Teamarbeit - der große Mythos

12.09.2002

Bernd Riedel, Abteilungsleiter im IT-Vertrieb eines Münchner Großanwenders, arbeitet sowohl mit „Einzelkämpfern“ als auch mit „Teamerprobten“ seiner 20-köpfigen Mannschaft an bis zu 60 Projekten. „Die heutigen Anforderungen an die IT führen dazu, immer mehr Teams haben zu müssen.“ Seine Gruppe ist in die Bereiche IT-Strategien, -Architekturen und Daten-Management für Marketing & Vertrieb unterteilt. Riedel: „Fünf bis sieben Spezialisten sind ideal. Doch viele Projektleiter nehmen lieber noch zwei, drei Experten mehr dazu.“

Größere Teams müssten nochmals aufgeteilt werden, sonst „sitzen die Mitarbeiter nur noch jeden fünften Tag am Arbeitsplatz, weil sie sich ständig abstimmen müssen“. Am effizientesten sei es aber, wenn jeder die Aufgaben allein bearbeiten kann. Ein weiterer Schwachpunkt von Teamarbeit seien unklare Zuständigkeiten, die zu verdeckten Konflikten führten: „Jeder denkt, der andere bearbeitet das Problem, und dann stellen die Mitarbeiter kurz vor Projektschluss fest, dass nichts funktioniert“, konstatiert Riedel. Damit alle Mitarbeiter klare Aufgabenstellungen bekommen und jeweils auch die Zuständigkeit der anderen kennen, stellt das Unternehmen Projekthandbücher ins Intranet. Dennoch bedarf die Teamarbeit der ständigen Kommunikation.
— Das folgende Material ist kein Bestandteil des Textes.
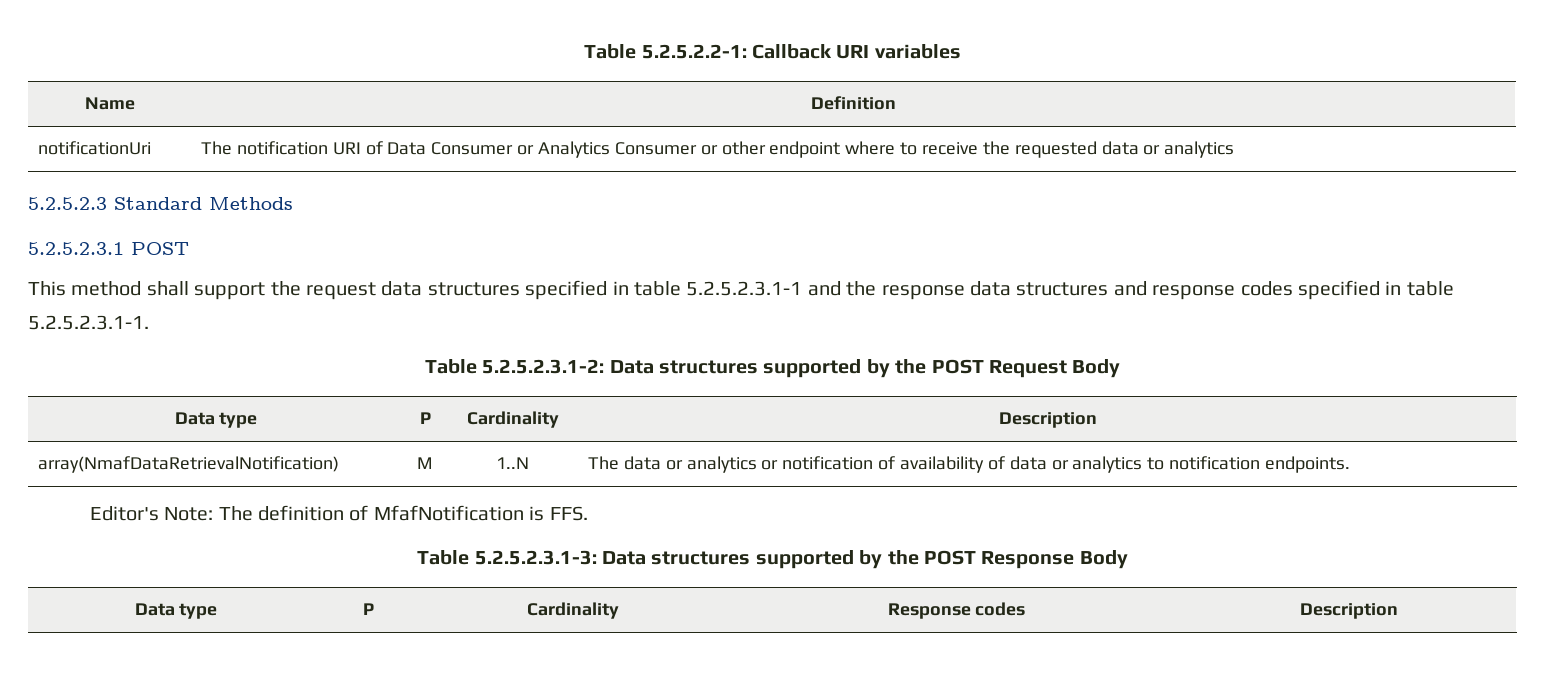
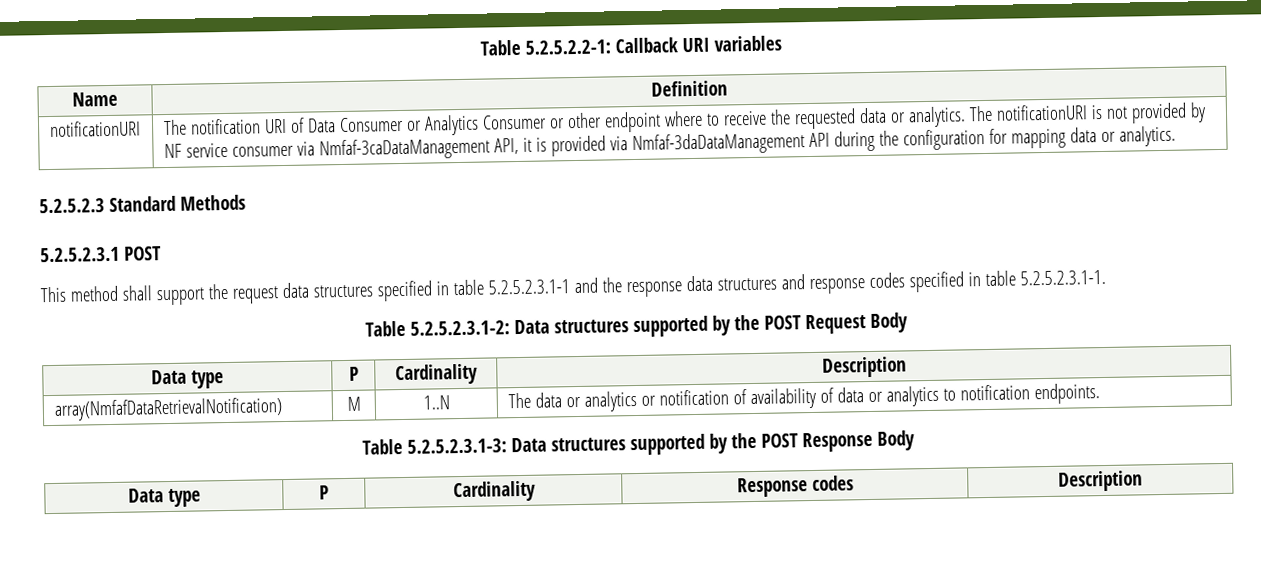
  Name | Definition
- notificationUri
+ notificationURI
- The notification URI of Data Consumer or Analytics Consumer or other endpoint where to receive the requested data or analytics
+ The notification URI of Data Consumer or Analytics Consumer or other endpoint where to receive the requested data or analytics. The notificationURI is not provided by NF service consumer via Nmfaf-3caDataManagement API, it is provided via Nmfaf-3daDataManagement API during the configuration for mapping data or analytics.
- array(NmafDataRetrievalNotification) | M | 1..N | The data or analytics or notification of availability of data or analytics to notification endpoints.
+ array(NmfafDataRetrievalNotification) | M | 1..N | The data or analytics or notification of availability of data or analytics to notification endpoints.
- Editor's Note: The definition of MfafNotification is FFS.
„Wir müssen viel Energie in Gespräche investieren“, berichtet Stefan Körner, Global Team Leader eines 20-köpfigen internationalen Teams bei IBM, Böblingen. Trotzdem glaubt man beim Stuttgarter Konzern, mit Teams am ehesten Forschungsaufträge abarbeiten zu können: So entwickeln hunderte IBM-Mitarbeiter innerhalb kleiner Projektgruppen in weltweiten Niederlassungen. „Die Entwickler, Vertriebsleute oder sonstigen Experten sind immer in Teams eingebunden. Der reine Einzelkämpfer ist ausgestorben“, meint Walter Hospach, Abteilungsleiter im IBM-Personalbereich.

Diese Bedingungslosigkeit will Mario Zaleski, Geschäftsführer der Wiesbadener Case Consult (CC) GmbH, nicht gelten lassen: „Natürlich muss man Teamarbeit wieder splitten, wenn es durch die Struktur der Aufgaben und Ziele erforderlich wird.“ Vor allem in der Tool-Entwicklung erreiche der Einzelne mehr als das Team. Es gebe auch viele „Bremser und Blender“, die sich nicht ins Team einbrächten.

In einer Umfrage des Beratungs-Netzwerkes Team-Company geben deutsche Manager freimütig zu, dass die Resultate von Leistungsstarken erzielt würden, der Rest seien Trittbrettfahrer. Gut bewährt habe sich Teamarbeit lediglich in der Anfangsphase, die allerdings nur den Bruchteil eines Projektes ausmache. Hier denken die Mitarbeiter seiner Ansicht nach noch visionär, es geht noch nicht um konsequentes Handeln. „Mit zunehmendem Projektverlauf entsteht ein Drei-zu-Eins-Verhältnis: 75 Prozent der Aufgaben werden von 25 Prozent der Mitarbeiter erbracht“, so Zaleski.

„In vielen Firmen trauen sich Mitarbeiter nicht einmal mehr, ihre Kollegen in fachlichen Dingen zu befragen, aus Angst, es könnte als Schwäche ausgelegt werden“, kritisiert Rüdiger Haupt, selbständiger Berater für IT-Projekte in Karlsruhe-Durlach, das inzwischen schlechte Klima in vielen IT-Teams. Der Diplomphysiker hat während seiner 37-jährigen Tätigkeit in der DV-Branche Einblicke in die verschiedensten IT-Abteilungen Deutschlands bekommen. Früher habe eine rege Kommunikation zwischen allen Mitgliedern und dem Teamchef stattgefunden. In den vergangenen zehn Jahren sei die Qualität der Teams jedoch deutlich gesunken.